Analysis Specification — Appointment No-Show Patterns
This document specifies the analytical tasks for the Muthoni Veterinary Clinic appointment data. Each section describes what to compute and what the result should include. These are analytical requirements, not code instructions — direct AI to produce each result and verify the output.
1. Overall No-Show Rate
Compute the overall no-show rate as a percentage with a 95% confidence interval.
Denominator: The rate should be calculated on scheduled appointments only — that is, appointments where the client either showed up or did not show up. Advance cancellations are a different phenomenon (the client actively cancelled) and should be excluded from the denominator. The no-show rate answers: "of the people who were expected to show up, how many didn't?"
What to produce:
- The no-show rate as a percentage
- A 95% confidence interval for the rate (Wilson or normal approximation — either is acceptable at this sample size)
- The numerator and denominator used in the calculation (so the computation can be verified)
2. Breakdowns by Category
Compute the no-show rate broken down by each of the following variables. Each breakdown should include the rate and a 95% confidence interval for each category.

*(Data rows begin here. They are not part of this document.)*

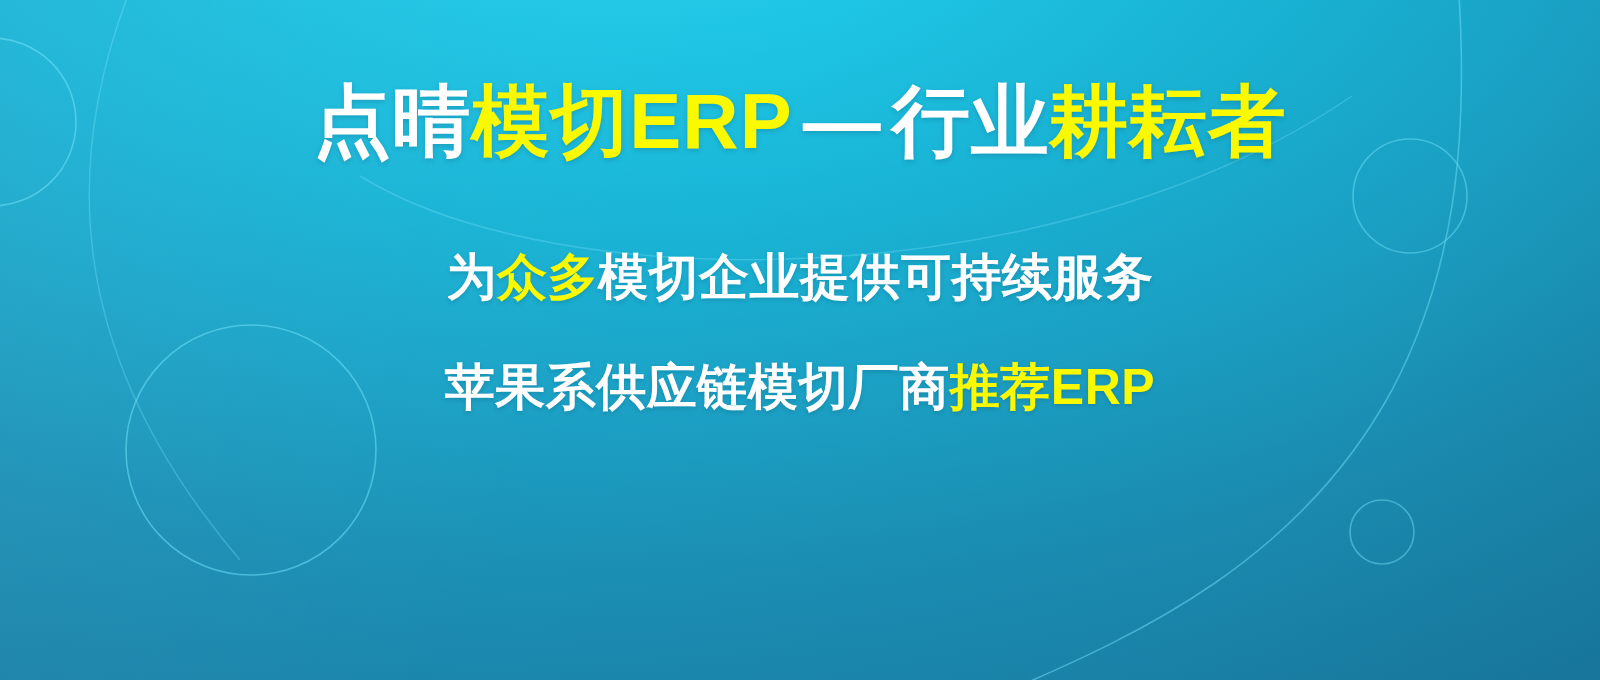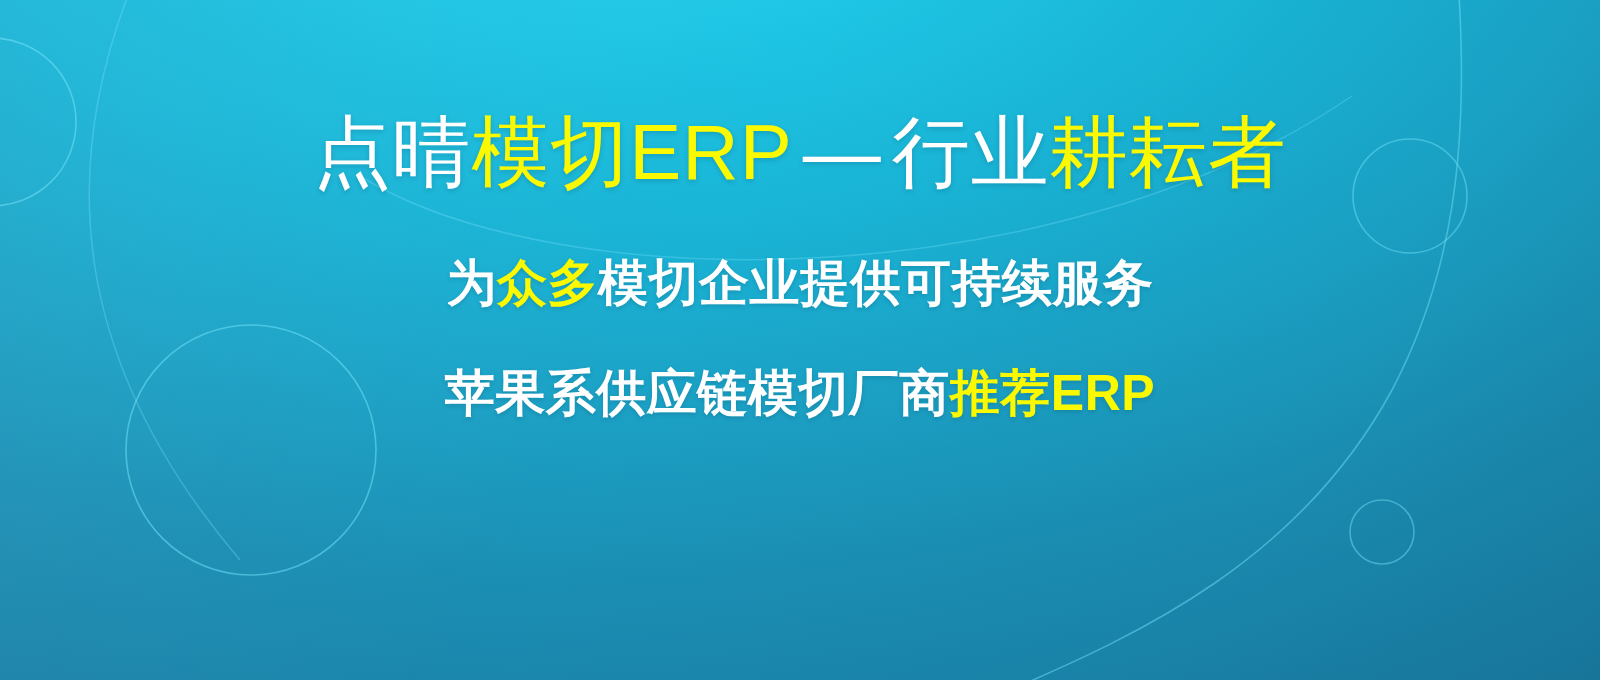--- a/index.html
+++ b/index.html
@@ -44,43 +44,43 @@
   }
   #content {
     position: absolute;
     inset: 0;
     display: flex;
     flex-direction: column;
     align-items: center;
     z-index: 3;
   }
   #headline {
-    margin-top: 113px;
+    margin-top: 82px;
     font-size: 78px;
     line-height: 1;
-    font-weight: 400;
+    font-weight: 700;
     letter-spacing: 1px;
     white-space: nowrap;
     text-shadow: 0 2px 5px rgba(0, 60, 85, 0.22);
   }
   #headline .w { color: #ffffff; }
   #headline .y { color: #faf900; }
   #headline .dash {
     color: #ffffff;
     padding: 0 10px;
   }
   .subline {
     font-size: 50px;
     line-height: 1;
     font-weight: 700;
     letter-spacing: 0.5px;
     white-space: nowrap;
     text-shadow: 0 2px 4px rgba(0, 60, 85, 0.20);
   }
-  #subline-1 { margin-top: 67px; }
+  #subline-1 { margin-top: 92px; }
   #subline-2 { margin-top: 60px; }
   .subline .w { color: #ffffff; }
   .subline .y { color: #faf900; }
 </style>
 </head>
 <body>
 
 <div id="banner">
 
   <svg id="deco" viewBox="0 0 1600 680" preserveAspectRatio="none" aria-hidden="true">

Variables to break down by:
- day_of_week — Is the no-show rate worse on certain days? Report the rate for each day (Monday through Saturday).
- time_slot — Is the no-show rate worse at certain times? Report the rate for Morning, Afternoon, and Evening.
- visit_type — Is the no-show rate worse for certain appointment types? Report the rate for Consultation, Vaccination, Dental, and Surgery. Wanjiku suspects vaccination follow-ups are worst.
- client_tenure — Do new clients and returning clients no-show at different rates? Report the rate for New and Returning.
Denominator for all breakdowns: Same as Section 1 — exclude advance cancellations. Compute the rate within each category using only Show and No-show records for that group.
3. Hypothesis Testing — Visit Type
Run a chi-square test of independence to determine whether the distribution of appointment outcomes (Show vs No-show) differs across visit types.
What the test checks: Whether the relationship between visit type and no-show behavior is statistically significant — that is, whether the differences in no-show rates across visit types are unlikely to have occurred by chance alone.
What to report:
- The chi-square test statistic
- The p-value
- The interpretation: what the result means in plain language for someone who is not a statistician
What to watch for: AI may misinterpret the p-value. A p-value of 0.03 does not mean "there is a 3% chance the null hypothesis is true." It means: "if there were truly no relationship between visit type and no-shows, we would observe a pattern this extreme only 3% of the time." The distinction matters.
Scope: Run the chi-square test on visit_type versus appointment_status (Show/No-show only — exclude Cancelled records from this test, consistent with the denominator decision above).
4. Temporal Trend
Compute the monthly no-show rate over the full 18-month period and plot the trend.
What to produce:
- A table or series showing the no-show rate for each month
- A line chart showing the monthly rate over time
- A brief assessment: is the rate increasing, decreasing, or relatively stable? Are there any notable spikes or dips?
Denominator: Same as above — exclude cancellations. Compute the monthly rate using only Show and No-show records for each month.
What to look for: Wanjiku wants to know whether the problem is getting worse. The trend chart should answer this visually. Month-to-month variation is normal — the question is whether there is a sustained upward or downward trajectory.